• **WORK TO BE COMPLETED**: A verbatim transcript of the lines below, starting at the first and ending with the one that holds "[118,359,139,370] Seq -> [57,391,69,399] ID", is what should be produced.

(DATASET CONTENT begins)

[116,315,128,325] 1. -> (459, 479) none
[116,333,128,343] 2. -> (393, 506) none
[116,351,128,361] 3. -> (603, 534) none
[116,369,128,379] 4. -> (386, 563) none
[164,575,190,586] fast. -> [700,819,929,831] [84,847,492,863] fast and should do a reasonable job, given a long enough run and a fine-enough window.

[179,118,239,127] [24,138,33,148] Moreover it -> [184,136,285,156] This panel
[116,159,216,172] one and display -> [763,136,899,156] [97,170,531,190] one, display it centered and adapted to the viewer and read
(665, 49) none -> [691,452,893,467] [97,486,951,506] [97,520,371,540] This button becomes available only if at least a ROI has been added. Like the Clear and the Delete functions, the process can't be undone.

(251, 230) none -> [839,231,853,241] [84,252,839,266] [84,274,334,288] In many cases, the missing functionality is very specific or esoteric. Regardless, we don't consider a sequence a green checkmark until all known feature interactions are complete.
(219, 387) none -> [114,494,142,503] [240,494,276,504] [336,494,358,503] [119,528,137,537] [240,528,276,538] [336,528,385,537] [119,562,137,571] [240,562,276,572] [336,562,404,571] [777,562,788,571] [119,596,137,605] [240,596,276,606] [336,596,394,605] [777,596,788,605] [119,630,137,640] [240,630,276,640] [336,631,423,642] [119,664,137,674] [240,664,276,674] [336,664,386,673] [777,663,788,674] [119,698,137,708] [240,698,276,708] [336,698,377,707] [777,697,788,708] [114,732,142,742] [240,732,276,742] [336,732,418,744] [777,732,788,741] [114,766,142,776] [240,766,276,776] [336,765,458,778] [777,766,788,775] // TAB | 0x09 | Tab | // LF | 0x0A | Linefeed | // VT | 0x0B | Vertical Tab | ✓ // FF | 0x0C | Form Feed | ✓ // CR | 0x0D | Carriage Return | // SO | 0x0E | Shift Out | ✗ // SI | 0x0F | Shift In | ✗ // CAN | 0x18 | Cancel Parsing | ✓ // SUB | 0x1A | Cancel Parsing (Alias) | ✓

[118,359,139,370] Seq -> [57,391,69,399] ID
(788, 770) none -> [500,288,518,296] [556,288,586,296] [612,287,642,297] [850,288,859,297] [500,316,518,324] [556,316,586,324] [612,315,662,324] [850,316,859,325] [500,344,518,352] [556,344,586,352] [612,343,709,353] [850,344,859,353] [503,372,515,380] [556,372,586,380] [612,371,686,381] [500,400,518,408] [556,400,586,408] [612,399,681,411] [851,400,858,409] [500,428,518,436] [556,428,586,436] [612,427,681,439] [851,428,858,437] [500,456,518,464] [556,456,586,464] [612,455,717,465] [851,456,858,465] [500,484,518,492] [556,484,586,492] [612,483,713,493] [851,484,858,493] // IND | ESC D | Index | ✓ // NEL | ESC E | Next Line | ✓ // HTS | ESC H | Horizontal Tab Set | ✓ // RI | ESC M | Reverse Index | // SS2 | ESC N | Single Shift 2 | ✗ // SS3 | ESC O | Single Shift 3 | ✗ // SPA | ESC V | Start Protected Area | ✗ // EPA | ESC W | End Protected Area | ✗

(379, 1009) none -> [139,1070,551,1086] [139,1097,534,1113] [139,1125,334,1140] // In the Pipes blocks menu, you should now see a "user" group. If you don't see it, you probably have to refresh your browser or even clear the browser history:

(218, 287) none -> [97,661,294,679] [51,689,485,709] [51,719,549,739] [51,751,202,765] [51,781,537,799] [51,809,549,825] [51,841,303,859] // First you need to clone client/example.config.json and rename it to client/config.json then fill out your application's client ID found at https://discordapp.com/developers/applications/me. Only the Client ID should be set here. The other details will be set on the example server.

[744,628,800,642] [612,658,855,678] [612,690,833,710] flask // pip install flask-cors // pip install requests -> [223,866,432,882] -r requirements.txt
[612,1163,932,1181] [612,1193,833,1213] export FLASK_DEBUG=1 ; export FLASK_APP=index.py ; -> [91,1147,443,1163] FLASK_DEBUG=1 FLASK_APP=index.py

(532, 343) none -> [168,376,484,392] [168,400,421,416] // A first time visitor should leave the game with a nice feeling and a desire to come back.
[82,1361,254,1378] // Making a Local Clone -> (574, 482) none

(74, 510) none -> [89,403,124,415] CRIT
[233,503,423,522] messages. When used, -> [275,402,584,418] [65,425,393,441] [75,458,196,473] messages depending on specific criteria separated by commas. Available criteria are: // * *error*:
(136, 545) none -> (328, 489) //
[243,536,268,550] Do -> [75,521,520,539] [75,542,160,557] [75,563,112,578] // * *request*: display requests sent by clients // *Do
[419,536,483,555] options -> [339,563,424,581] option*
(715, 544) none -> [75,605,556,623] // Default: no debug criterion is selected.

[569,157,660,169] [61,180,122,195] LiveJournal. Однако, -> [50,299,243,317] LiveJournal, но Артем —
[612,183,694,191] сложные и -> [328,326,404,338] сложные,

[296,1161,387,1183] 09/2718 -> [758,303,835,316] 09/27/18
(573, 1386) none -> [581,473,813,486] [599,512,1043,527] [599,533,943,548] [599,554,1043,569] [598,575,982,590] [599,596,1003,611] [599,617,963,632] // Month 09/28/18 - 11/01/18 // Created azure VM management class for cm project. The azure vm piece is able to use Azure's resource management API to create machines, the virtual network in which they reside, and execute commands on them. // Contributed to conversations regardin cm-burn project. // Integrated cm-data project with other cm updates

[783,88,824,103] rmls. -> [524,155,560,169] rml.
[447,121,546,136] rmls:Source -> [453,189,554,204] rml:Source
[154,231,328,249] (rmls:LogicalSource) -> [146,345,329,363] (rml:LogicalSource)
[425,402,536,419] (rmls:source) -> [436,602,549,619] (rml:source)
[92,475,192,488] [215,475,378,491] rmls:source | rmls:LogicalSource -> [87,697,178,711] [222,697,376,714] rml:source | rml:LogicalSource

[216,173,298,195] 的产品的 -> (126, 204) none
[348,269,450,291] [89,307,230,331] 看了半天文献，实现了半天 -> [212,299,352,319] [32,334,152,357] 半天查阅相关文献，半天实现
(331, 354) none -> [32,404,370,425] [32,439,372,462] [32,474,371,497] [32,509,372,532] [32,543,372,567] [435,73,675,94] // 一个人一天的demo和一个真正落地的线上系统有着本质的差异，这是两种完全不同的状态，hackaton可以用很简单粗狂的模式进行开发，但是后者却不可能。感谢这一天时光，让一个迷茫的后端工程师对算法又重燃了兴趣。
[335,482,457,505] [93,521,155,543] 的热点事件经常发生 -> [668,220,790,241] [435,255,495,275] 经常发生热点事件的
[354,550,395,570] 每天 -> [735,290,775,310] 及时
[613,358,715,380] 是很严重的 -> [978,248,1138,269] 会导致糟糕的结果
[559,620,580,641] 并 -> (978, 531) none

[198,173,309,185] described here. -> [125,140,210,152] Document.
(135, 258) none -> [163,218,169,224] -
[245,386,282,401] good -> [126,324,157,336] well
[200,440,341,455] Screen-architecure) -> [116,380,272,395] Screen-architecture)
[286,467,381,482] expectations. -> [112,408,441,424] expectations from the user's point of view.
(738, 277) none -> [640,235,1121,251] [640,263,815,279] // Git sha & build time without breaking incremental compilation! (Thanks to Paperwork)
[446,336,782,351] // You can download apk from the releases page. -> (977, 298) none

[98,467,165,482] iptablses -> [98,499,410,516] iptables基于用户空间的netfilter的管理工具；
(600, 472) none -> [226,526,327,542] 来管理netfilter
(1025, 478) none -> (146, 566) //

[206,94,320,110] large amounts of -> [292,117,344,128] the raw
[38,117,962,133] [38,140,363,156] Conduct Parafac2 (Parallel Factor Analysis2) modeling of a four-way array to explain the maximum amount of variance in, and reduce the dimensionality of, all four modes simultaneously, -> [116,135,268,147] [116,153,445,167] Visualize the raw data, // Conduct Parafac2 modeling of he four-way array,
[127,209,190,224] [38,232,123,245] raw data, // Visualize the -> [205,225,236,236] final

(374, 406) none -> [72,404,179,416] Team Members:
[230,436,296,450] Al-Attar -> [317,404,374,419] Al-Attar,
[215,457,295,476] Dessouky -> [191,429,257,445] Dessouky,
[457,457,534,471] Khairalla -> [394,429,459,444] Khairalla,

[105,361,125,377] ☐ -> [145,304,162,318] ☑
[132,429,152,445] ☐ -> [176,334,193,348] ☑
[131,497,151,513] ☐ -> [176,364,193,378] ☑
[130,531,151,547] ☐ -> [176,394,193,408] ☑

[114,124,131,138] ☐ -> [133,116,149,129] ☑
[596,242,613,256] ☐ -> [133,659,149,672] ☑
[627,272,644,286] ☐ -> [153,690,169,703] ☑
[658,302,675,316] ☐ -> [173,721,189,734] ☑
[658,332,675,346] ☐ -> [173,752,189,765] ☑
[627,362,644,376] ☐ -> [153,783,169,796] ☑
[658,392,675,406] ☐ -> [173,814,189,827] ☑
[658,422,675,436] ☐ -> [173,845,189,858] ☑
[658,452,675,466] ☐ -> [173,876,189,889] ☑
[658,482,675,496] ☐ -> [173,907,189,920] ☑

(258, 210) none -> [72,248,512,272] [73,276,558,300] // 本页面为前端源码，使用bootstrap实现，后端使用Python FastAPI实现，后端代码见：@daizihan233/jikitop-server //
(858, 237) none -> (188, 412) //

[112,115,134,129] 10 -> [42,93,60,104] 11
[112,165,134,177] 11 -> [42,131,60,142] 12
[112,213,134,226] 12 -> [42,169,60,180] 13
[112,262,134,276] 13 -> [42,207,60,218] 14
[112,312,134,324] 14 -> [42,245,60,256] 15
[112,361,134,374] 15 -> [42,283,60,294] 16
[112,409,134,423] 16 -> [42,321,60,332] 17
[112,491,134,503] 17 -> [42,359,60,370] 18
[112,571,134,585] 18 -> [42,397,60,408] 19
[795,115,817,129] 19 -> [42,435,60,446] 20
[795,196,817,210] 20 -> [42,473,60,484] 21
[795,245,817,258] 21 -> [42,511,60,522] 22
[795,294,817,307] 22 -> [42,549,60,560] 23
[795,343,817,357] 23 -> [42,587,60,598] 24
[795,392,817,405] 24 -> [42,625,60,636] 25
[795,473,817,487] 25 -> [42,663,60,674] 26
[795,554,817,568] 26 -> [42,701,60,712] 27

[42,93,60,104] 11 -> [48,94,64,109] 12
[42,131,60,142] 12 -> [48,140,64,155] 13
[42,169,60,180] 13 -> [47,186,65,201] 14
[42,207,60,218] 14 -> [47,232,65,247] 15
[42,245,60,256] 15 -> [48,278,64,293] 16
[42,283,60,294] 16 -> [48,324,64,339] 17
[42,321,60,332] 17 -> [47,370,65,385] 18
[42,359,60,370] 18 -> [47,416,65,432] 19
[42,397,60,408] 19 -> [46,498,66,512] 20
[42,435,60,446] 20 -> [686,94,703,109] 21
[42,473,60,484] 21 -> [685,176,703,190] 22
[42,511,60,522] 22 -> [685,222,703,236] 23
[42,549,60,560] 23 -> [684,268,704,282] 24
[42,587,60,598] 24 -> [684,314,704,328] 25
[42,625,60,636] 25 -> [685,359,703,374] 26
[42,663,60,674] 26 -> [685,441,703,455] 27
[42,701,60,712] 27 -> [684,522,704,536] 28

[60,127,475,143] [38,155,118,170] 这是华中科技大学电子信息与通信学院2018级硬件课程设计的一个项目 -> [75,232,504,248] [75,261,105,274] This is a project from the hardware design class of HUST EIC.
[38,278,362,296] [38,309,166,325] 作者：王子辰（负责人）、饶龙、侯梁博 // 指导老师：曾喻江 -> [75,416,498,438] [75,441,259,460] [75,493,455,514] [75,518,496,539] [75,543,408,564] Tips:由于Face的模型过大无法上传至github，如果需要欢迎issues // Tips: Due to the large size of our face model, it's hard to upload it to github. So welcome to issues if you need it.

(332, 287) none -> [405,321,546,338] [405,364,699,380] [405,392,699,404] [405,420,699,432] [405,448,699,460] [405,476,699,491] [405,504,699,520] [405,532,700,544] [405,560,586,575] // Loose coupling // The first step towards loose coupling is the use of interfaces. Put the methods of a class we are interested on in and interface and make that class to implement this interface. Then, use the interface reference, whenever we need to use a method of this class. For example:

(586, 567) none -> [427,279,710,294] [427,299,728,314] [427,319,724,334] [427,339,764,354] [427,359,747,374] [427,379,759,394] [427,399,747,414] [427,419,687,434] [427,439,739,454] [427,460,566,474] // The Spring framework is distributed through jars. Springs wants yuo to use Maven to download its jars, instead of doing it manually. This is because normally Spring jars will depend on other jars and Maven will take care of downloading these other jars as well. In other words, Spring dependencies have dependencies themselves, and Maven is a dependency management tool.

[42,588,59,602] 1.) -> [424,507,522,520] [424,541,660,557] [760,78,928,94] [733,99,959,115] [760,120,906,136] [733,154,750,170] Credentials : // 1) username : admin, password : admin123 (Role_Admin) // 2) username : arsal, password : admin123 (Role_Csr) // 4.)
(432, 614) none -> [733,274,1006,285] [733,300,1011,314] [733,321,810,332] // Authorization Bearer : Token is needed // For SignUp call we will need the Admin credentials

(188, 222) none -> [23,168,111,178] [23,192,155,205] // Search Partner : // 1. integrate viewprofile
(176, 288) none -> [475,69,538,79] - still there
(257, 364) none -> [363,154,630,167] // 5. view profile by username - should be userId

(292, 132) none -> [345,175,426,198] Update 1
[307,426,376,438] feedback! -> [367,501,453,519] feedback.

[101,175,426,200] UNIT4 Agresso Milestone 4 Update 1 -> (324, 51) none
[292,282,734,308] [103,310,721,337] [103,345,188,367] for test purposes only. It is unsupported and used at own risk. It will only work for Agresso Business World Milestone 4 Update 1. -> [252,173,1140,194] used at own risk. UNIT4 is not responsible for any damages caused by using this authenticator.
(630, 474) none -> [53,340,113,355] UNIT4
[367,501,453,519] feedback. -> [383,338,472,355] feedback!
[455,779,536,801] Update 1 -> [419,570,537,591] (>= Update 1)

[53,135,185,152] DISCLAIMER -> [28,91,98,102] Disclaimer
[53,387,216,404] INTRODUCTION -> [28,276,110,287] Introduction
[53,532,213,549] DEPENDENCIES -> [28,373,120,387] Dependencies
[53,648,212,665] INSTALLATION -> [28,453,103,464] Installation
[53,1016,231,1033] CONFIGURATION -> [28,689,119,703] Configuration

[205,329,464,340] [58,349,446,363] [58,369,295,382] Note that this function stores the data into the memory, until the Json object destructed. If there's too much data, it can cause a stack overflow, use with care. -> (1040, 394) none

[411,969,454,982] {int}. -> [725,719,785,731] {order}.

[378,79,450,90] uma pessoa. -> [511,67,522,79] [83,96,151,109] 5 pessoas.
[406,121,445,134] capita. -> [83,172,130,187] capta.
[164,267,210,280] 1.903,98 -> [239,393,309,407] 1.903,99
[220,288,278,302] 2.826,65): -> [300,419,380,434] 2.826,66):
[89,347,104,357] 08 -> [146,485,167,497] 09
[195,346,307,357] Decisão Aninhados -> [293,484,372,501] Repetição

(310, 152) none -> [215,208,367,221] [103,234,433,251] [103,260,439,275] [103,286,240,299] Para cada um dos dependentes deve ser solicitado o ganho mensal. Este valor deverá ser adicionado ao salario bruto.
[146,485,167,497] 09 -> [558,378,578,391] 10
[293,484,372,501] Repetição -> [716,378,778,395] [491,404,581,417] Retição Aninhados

(DATASET CONTENT ends)

• **WRITTEN ANSWER**:
[116,315,128,325] 1. -> (459, 479) none
[116,333,128,343] 2. -> (393, 506) none
[116,351,128,361] 3. -> (603, 534) none
[116,369,128,379] 4. -> (386, 563) none
[164,575,190,586] fast. -> [700,819,929,831] [84,847,492,863] fast and should do a reasonable job, given a long enough run and a fine-enough window.

[179,118,239,127] [24,138,33,148] Moreover it -> [184,136,285,156] This panel
[116,159,216,172] one and display -> [763,136,899,156] [97,170,531,190] one, display it centered and adapted to the viewer and read
(665, 49) none -> [691,452,893,467] [97,486,951,506] [97,520,371,540] This button becomes available only if at least a ROI has been added. Like the Clear and the Delete functions, the process can't be undone.

(251, 230) none -> [839,231,853,241] [84,252,839,266] [84,274,334,288] In many cases, the missing functionality is very specific or esoteric. Regardless, we don't consider a sequence a green checkmark until all known feature interactions are complete.
(219, 387) none -> [114,494,142,503] [240,494,276,504] [336,494,358,503] [119,528,137,537] [240,528,276,538] [336,528,385,537] [119,562,137,571] [240,562,276,572] [336,562,404,571] [777,562,788,571] [119,596,137,605] [240,596,276,606] [336,596,394,605] [777,596,788,605] [119,630,137,640] [240,630,276,640] [336,631,423,642] [119,664,137,674] [240,664,276,674] [336,664,386,673] [777,663,788,674] [119,698,137,708] [240,698,276,708] [336,698,377,707] [777,697,788,708] [114,732,142,742] [240,732,276,742] [336,732,418,744] [777,732,788,741] [114,766,142,776] [240,766,276,776] [336,765,458,778] [777,766,788,775] // TAB | 0x09 | Tab | // LF | 0x0A | Linefeed | // VT | 0x0B | Vertical Tab | ✓ // FF | 0x0C | Form Feed | ✓ // CR | 0x0D | Carriage Return | // SO | 0x0E | Shift Out | ✗ // SI | 0x0F | Shift In | ✗ // CAN | 0x18 | Cancel Parsing | ✓ // SUB | 0x1A | Cancel Parsing (Alias) | ✓

[118,359,139,370] Seq -> [57,391,69,399] ID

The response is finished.